For as much as I see those signs, it lacks the same resonance as distinctive signs like “Welcome to Fabulous Las Vegas” or “Welcome to Some Warm Coastal Town.” Oregon doesn’t seem like a “Welcome to” kind of place. It’s more a “Welcome back” type of locale, requiring local knowledge to pass through.

It was spring break last week, and the majority of us vacated the premises, myself included, heading to the Atlantic coast of Florida in St. Lucie County.

Airports were a mess of traffic, with the lines outside security growing to double or triple what you’d normally find, while arrivals remained at the baseline. By the Friday before school got out, most of the classes were at half capacity, and students and teachers alike practically counted the minutes.

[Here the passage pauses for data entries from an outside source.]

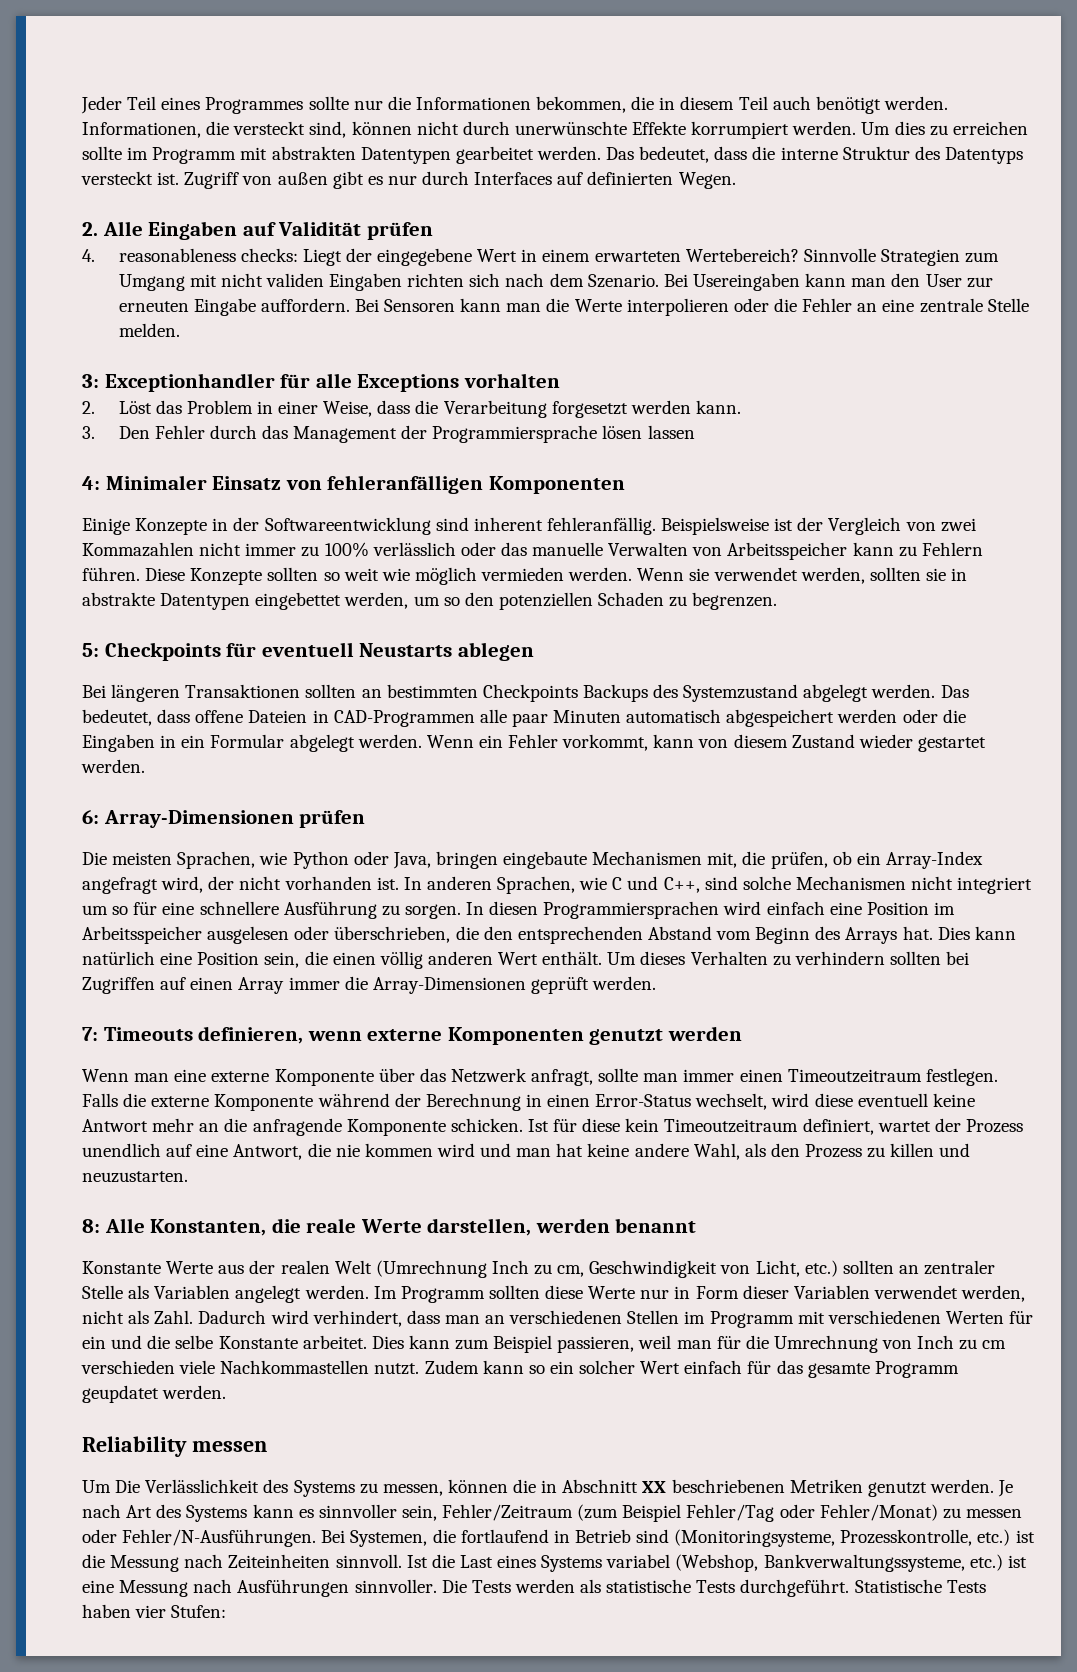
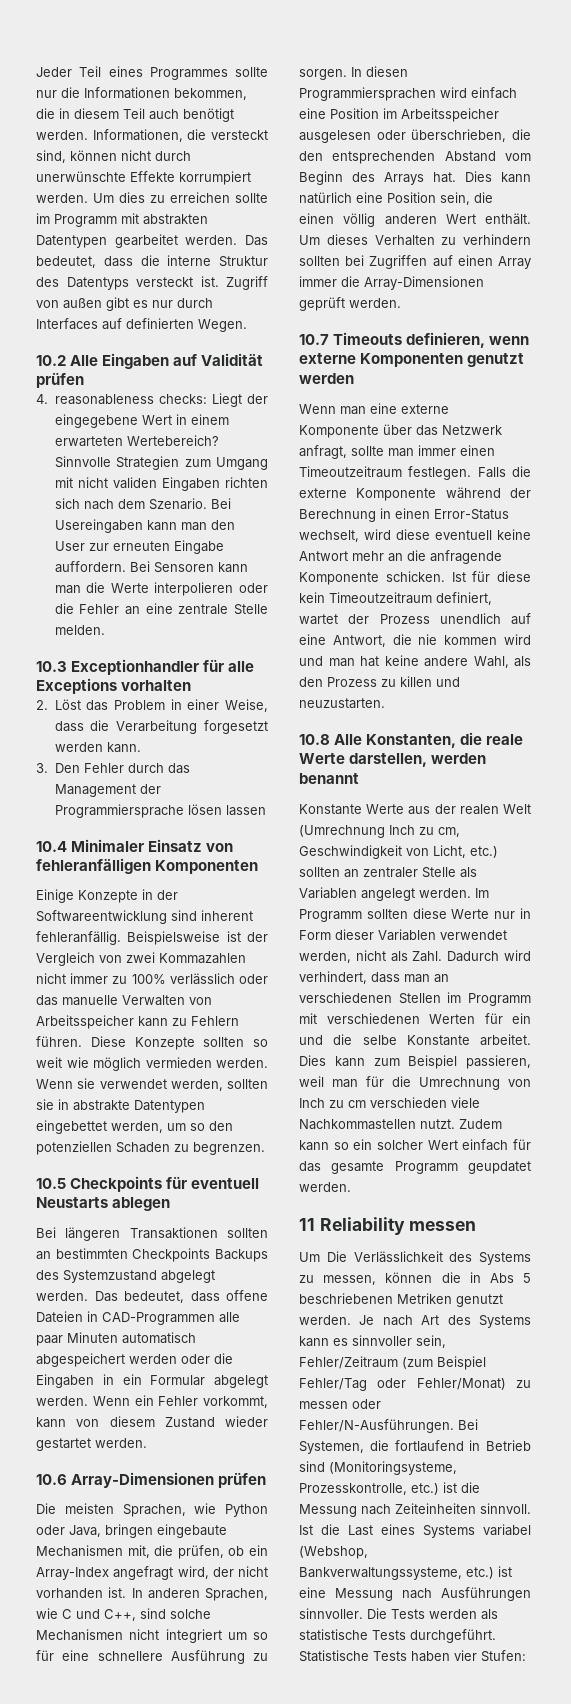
[82,222,98,236] 2. -> [36,355,66,366] 10.2
[82,374,99,388] 3: -> [36,661,67,672] 10.3
[82,476,100,490] 4: -> [36,841,67,852] 10.4
[82,643,99,657] 5: -> [36,1178,66,1189] 10.5
[82,810,99,824] 6: -> [36,1474,67,1485] 10.6
[82,1027,98,1041] 7: -> [299,334,329,345] 10.7
[82,1219,100,1233] 8: -> [299,734,330,745] 10.8
(227, 1392) none -> [299,1218,315,1231] 11
[562,1479,667,1493] Abschnitt XX -> [489,1273,531,1283] Abs 5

But despite all of that anticipation, it’s times like spring break, sitting by the pool, 70-something degrees outside, that I remember how much I appreciate Oregon, in all its cold-weather, rainy glory.

There are approximately 76 bug bites running the length of my legs, and a few more peppering the rest of my body. I may be an anomaly when it comes to the sheer number of times I am bitten, but regardless, bugs are not pleasant things. When compared to any other region of the country, the fact remains that Oregon, despite occasional swells in the mosquito population in mid-July, simply doesn’t have the breadth and depth of bugs you’ll find elsewhere.

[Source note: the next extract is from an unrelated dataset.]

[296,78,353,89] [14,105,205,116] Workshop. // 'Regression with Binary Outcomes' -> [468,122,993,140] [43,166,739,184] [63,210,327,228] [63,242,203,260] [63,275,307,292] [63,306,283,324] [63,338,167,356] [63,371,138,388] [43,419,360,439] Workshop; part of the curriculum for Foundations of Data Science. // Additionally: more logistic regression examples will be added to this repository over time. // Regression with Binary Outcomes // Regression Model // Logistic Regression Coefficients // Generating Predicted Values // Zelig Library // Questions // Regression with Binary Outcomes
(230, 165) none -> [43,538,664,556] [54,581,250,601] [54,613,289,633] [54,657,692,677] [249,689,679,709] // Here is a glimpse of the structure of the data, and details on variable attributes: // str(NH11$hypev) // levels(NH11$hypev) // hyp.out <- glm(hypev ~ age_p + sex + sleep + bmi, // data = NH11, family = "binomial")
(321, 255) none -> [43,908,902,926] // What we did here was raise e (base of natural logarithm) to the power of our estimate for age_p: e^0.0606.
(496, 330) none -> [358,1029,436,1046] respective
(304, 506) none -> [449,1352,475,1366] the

So Oregon doesn’t have bugs, you say. But you know what it does have? Rain. Beyond trees, it’s probably what we’re known for the best. And, with begrudging respect, I will acknowledge that the record-setting year of rain we’ve had so far has been pretty miserable. But I will also raise the point that humidity is arguably just as bad.

Humidity is the quickest way to make a good day miserable. In Oregon, when rain pours down from the sky, we put on a raincoat and go about our daily activities. But in a humid place, it looks beautiful from inside, but outside it is hot and sticky and generally unpleasant. I’m sure that locals adapt to humidity in the same way we have to rain, but when abruptly introduced, it has a tendency to bring all plans to a halt, transforming a day into a lazy daze of trips to and from the lawn chair.

On some level, I’ll take the rain any day. With the rain, you’re under no assumptions that the weather outside will be not rainy. With humidity, it looks deceptively nice.

A lack of bugs and rain over humidity hardly qualify Oregon as a spot among tourist destinations, but Oregon remains remarkably accessible with local knowledge. It’s hard to argue a case against a state with such a wealth and variety of outdoor activities, coupled with the accessibility to good food. I like Oregon, a lot, actually. I’m always happy to come back to it.

That’s not to say that I’m not going to be excited to leave again though, come July. As far as home bases go, Oregon really is one of the great ones. Plenty of my peers will, come August and September, be moving down to Corvallis and Eugene, while I haul possessions down to Tuscaloosa, Alabama. Any quick observations will tell you that the University of Alabama has its own sizeable population of bugs, and a humidity level that averages higher than any you would see here. I’m excited for the change, but I’ll certainly miss home as well. And really, who wouldn’t? No bugs and rain are key components in an ideal home base.

Lakeridge High School senior Christena Rogers is one of two Pacer columnists for The Review. She can be reached at This email address is being protected from spambots. You need JavaScript enabled to view it..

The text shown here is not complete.